_PROBLEM DESCRIPTION_
Without the pictures, restate all of the data below word for word.

_Front-end code change data_
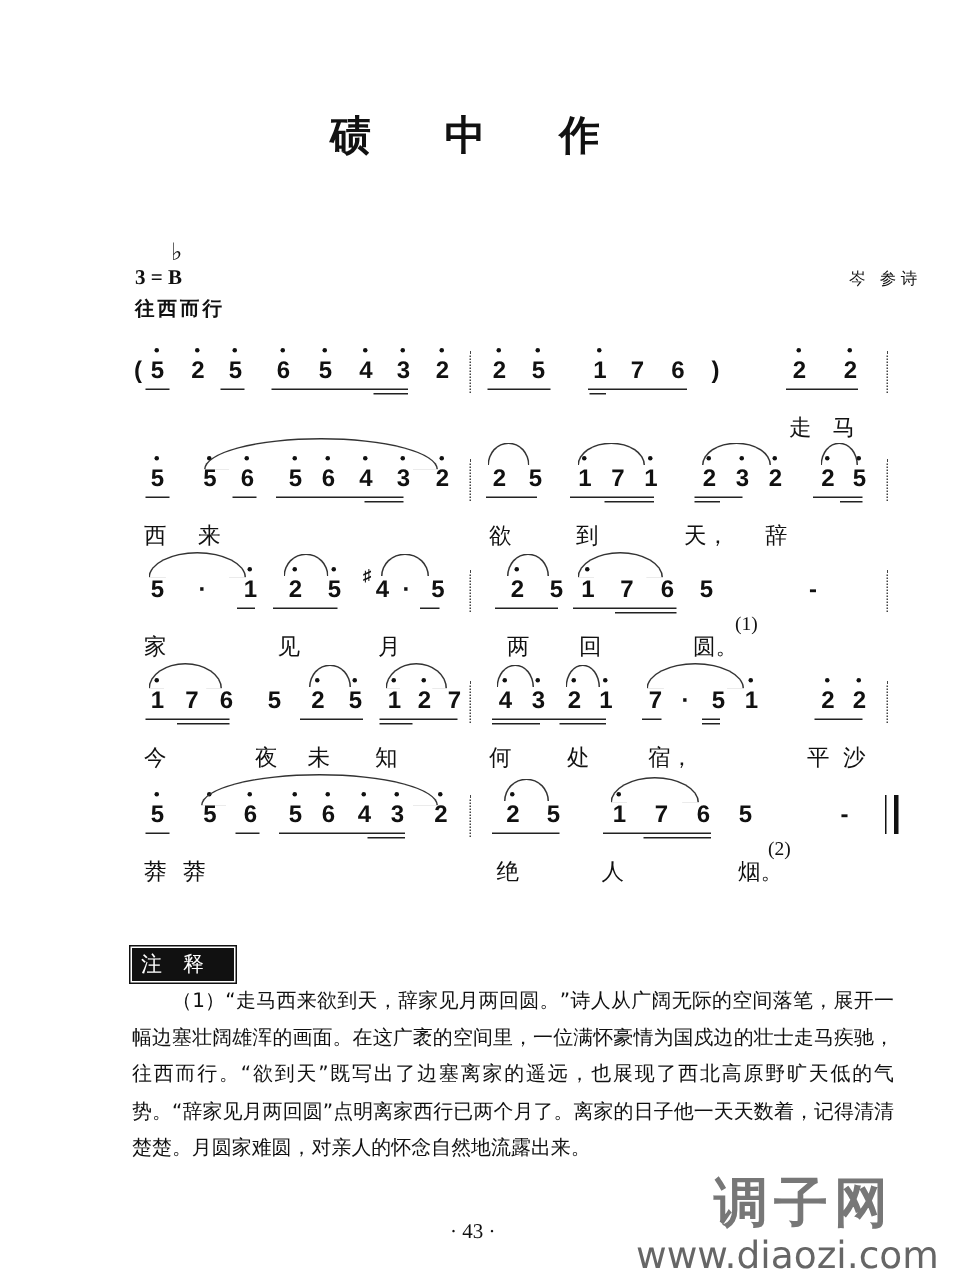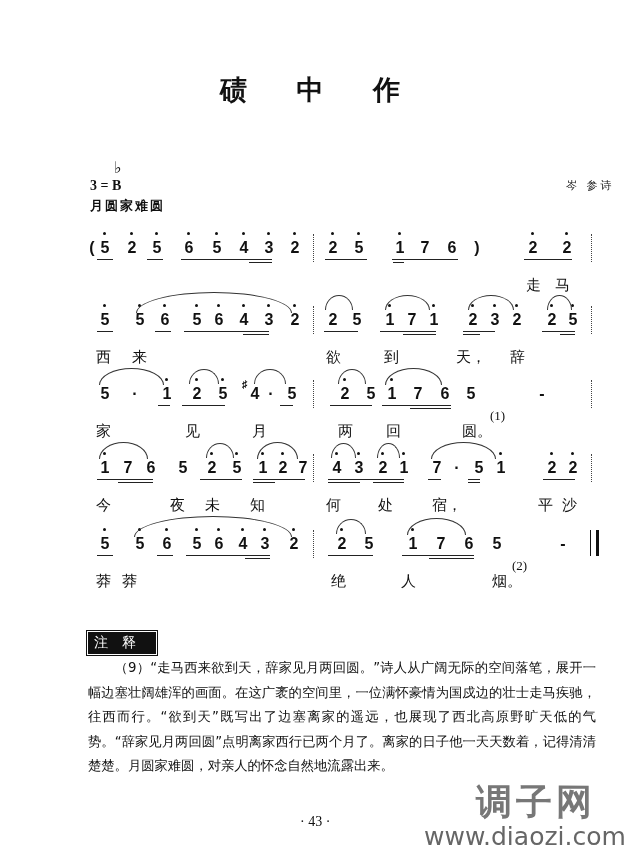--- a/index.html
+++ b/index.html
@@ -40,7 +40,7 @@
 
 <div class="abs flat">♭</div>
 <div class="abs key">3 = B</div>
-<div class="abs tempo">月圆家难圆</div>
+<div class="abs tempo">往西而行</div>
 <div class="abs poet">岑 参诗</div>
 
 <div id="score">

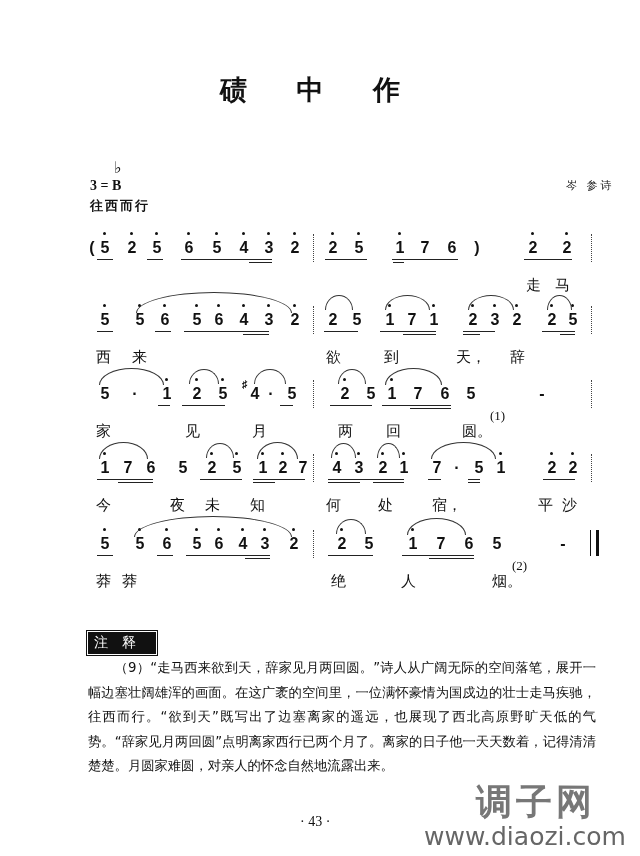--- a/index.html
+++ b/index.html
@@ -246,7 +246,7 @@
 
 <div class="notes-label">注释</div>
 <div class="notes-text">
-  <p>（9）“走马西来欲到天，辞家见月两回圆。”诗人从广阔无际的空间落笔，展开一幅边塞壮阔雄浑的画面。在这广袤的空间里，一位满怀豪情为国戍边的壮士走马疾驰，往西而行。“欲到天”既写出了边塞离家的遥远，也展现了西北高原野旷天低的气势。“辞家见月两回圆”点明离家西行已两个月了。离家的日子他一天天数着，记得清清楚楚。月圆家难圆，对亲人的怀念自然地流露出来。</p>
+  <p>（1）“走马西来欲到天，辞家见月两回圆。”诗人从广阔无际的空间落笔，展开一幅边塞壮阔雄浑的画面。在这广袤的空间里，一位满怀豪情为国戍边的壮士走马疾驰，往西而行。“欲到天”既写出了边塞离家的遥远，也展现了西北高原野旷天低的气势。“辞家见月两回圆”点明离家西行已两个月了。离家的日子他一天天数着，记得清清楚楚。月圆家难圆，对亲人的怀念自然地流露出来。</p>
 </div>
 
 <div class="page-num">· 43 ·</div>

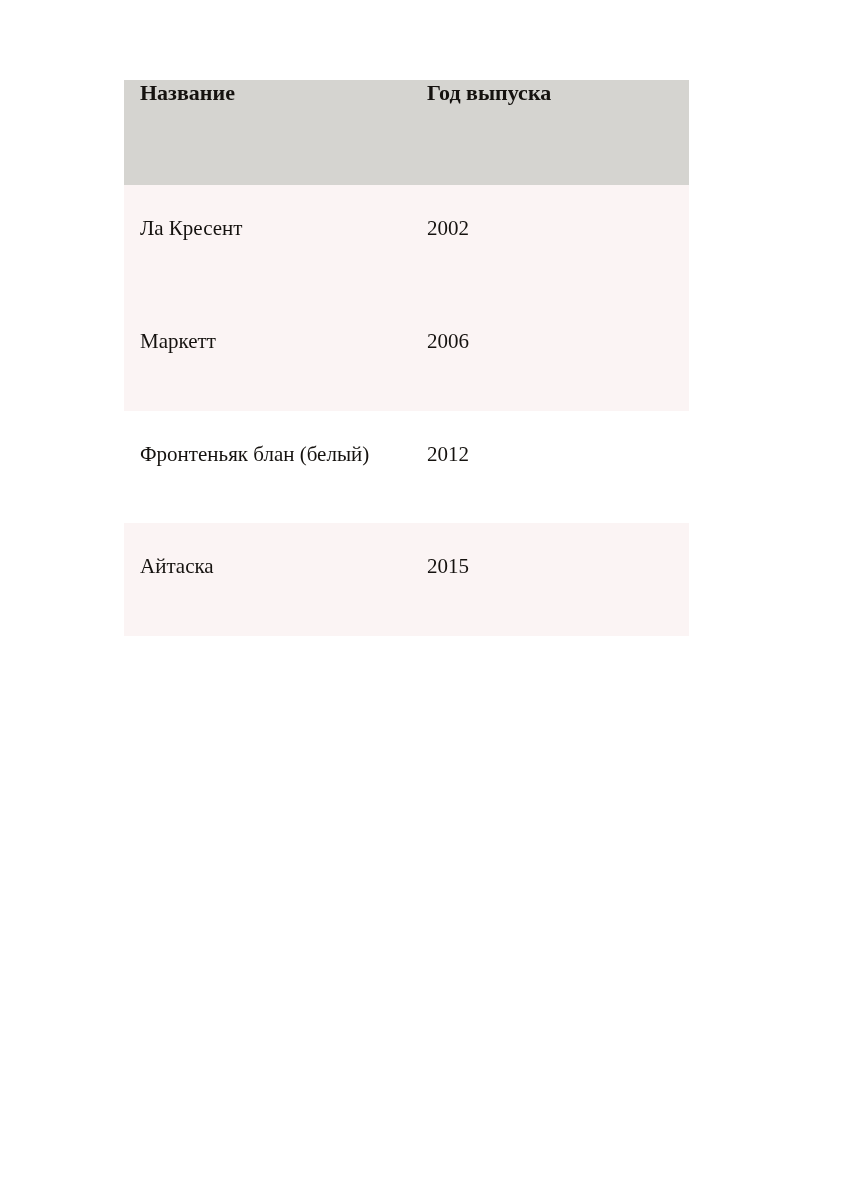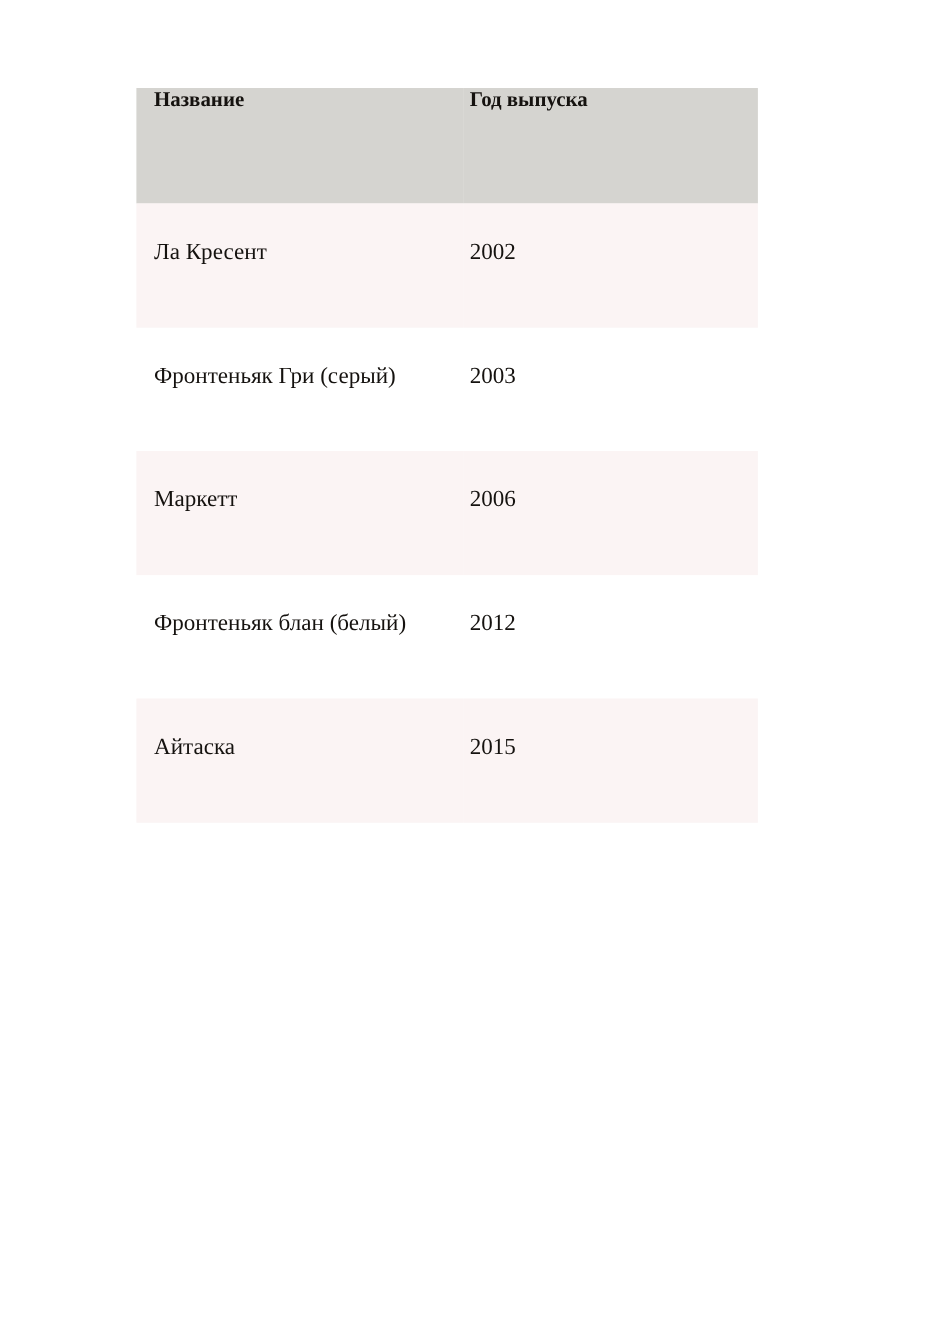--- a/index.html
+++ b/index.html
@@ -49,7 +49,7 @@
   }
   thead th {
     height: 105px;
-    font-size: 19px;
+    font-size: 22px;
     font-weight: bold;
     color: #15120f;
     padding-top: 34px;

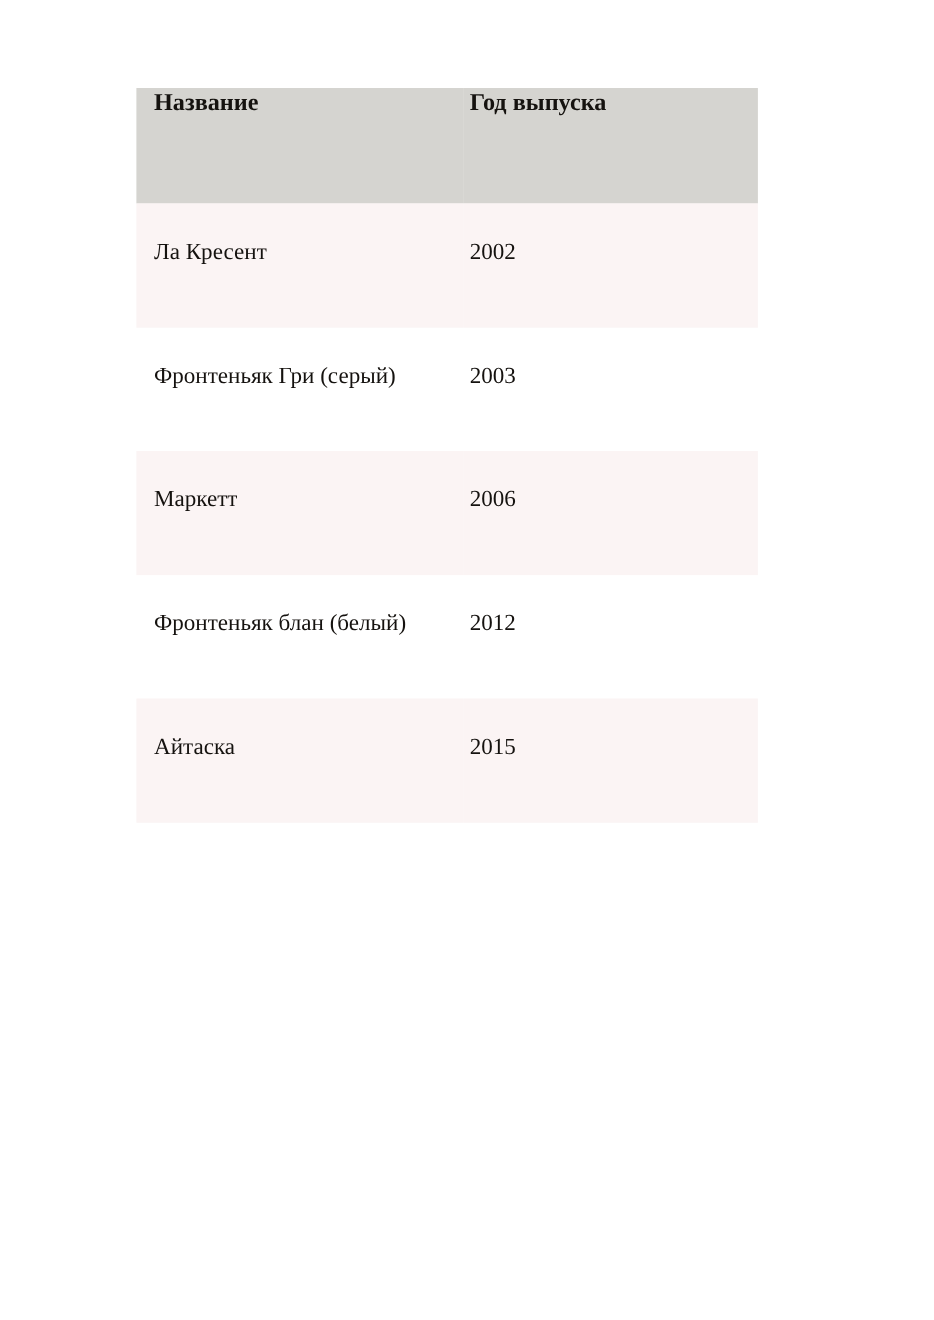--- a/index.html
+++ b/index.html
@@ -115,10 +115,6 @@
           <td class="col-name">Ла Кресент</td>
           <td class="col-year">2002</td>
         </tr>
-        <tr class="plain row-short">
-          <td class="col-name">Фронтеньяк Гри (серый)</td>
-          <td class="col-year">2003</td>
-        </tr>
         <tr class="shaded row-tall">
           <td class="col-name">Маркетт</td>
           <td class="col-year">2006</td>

_SOLVED EXERCISE_
--- a/index.html
+++ b/index.html
@@ -40,7 +40,7 @@
 
 <div class="abs flat">♭</div>
 <div class="abs key">3 = B</div>
-<div class="abs tempo">月圆家难圆</div>
+<div class="abs tempo">往西而行</div>
 <div class="abs poet">岑 参诗</div>
 
 <div id="score">

--- a/index.html
+++ b/index.html
@@ -246,7 +246,7 @@
 
 <div class="notes-label">注释</div>
 <div class="notes-text">
-  <p>（9）“走马西来欲到天，辞家见月两回圆。”诗人从广阔无际的空间落笔，展开一幅边塞壮阔雄浑的画面。在这广袤的空间里，一位满怀豪情为国戍边的壮士走马疾驰，往西而行。“欲到天”既写出了边塞离家的遥远，也展现了西北高原野旷天低的气势。“辞家见月两回圆”点明离家西行已两个月了。离家的日子他一天天数着，记得清清楚楚。月圆家难圆，对亲人的怀念自然地流露出来。</p>
+  <p>（1）“走马西来欲到天，辞家见月两回圆。”诗人从广阔无际的空间落笔，展开一幅边塞壮阔雄浑的画面。在这广袤的空间里，一位满怀豪情为国戍边的壮士走马疾驰，往西而行。“欲到天”既写出了边塞离家的遥远，也展现了西北高原野旷天低的气势。“辞家见月两回圆”点明离家西行已两个月了。离家的日子他一天天数着，记得清清楚楚。月圆家难圆，对亲人的怀念自然地流露出来。</p>
 </div>
 
 <div class="page-num">· 43 ·</div>

--- a/index.html
+++ b/index.html
@@ -49,7 +49,7 @@
   }
   thead th {
     height: 105px;
-    font-size: 19px;
+    font-size: 22px;
     font-weight: bold;
     color: #15120f;
     padding-top: 34px;

--- a/index.html
+++ b/index.html
@@ -115,10 +115,6 @@
           <td class="col-name">Ла Кресент</td>
           <td class="col-year">2002</td>
         </tr>
-        <tr class="plain row-short">
-          <td class="col-name">Фронтеньяк Гри (серый)</td>
-          <td class="col-year">2003</td>
-        </tr>
         <tr class="shaded row-tall">
           <td class="col-name">Маркетт</td>
           <td class="col-year">2006</td>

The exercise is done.